Thank your lucky stars if you're selected.
The job is the job. Same circus, different clowns...


----------



## KSM82

Just curious to see how it works when someone DOESN'T sign. Does there name go back into the now statewide list?

The work situation I'm in kind of matters enough for me to learn this knowledge. I am a full time military recruiter in Boston, but if I go through with this town — I have to resign a full time contract, and return to reserve status. It's a very big deal to my family and I.


----------



## KSM82

LGriffin said:


> Thank your lucky stars if you're selected.
> The job is the job. Same circus, different clowns...

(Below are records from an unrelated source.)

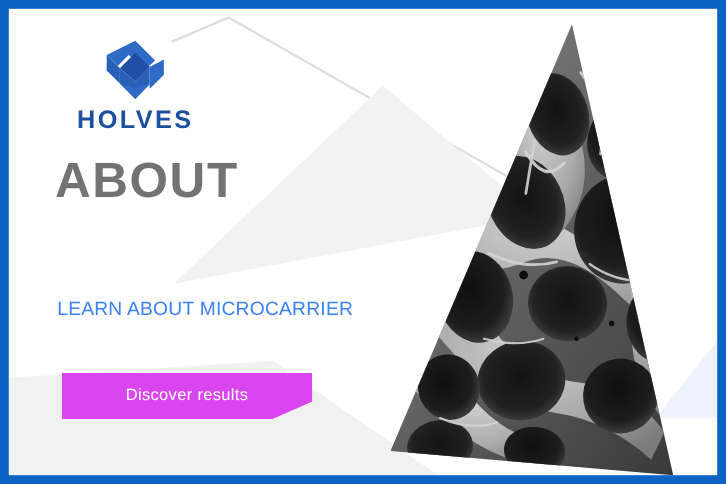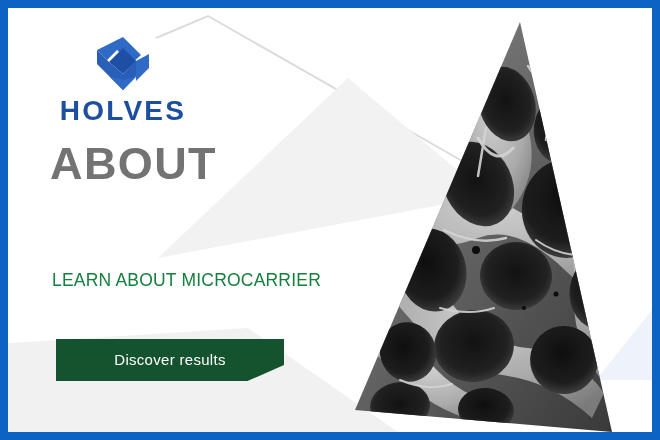--- a/index.html
+++ b/index.html
@@ -90,21 +90,21 @@
     margin: 0 auto;
     width: 62px;
     height: 58px;
   }
   .logo-word {
     display: block;
     text-align: center;
     margin-top: 3px;
     font-family: "Liberation Sans", sans-serif;
     font-weight: bold;
-    font-size: 28px;
+    font-size: 23px;
     letter-spacing: 2.2px;
     color: #1d4fa0;
     line-height: 1;
   }
 
   
   .wm-head {
     position: absolute;
     left: 42px;
     top: 128px;
@@ -124,32 +124,32 @@
   .subtitle {
     position: absolute;
     left: 44px;
     top: 258px;
     width: 320px;
     z-index: 20;
     font-family: "Liberation Sans", sans-serif;
     font-size: 17.5px;
     line-height: 29px;
     letter-spacing: 0.2px;
-    color: #15803d;
+    color: #3b82f6;
   }
   .sub-line { display: block; }
 
   
   .cta {
     position: absolute;
     left: 48px;
     top: 331px;
     width: 228px;
     height: 42px;
-    background: #14532d;
+    background: #d946ef;
     border: none;
     padding: 0;
     cursor: pointer;
     z-index: 20;
     color: #ffffff;
     font-family: "Liberation Sans", sans-serif;
     font-size: 15px;
     letter-spacing: 0.3px;
     text-align: center;
     line-height: 42px;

Gotcha. That's what I'm thinking. I'll try the odds.


----------



## soxrock75

KSM82 said:


> Received a card from a town that I had not listed as a community preference. I'm sure this has something to do with the SOARIS/MACS situation.
> 
> Will my name be recycled back onto the state list if I don't take this card to the representative? The town is really of no interest to me right now. But of course, the job is.


----------



## KSM82

LECSniper said:


> Anf for God's sake learn the difference between there and their !!!!!!!!!!!!


I am ashamed...


----------



## Guest

Take the first job that's offered to you. It's always possible to get hired by your first choice later down the road, and police jobs are being thrown around like manhole covers these days.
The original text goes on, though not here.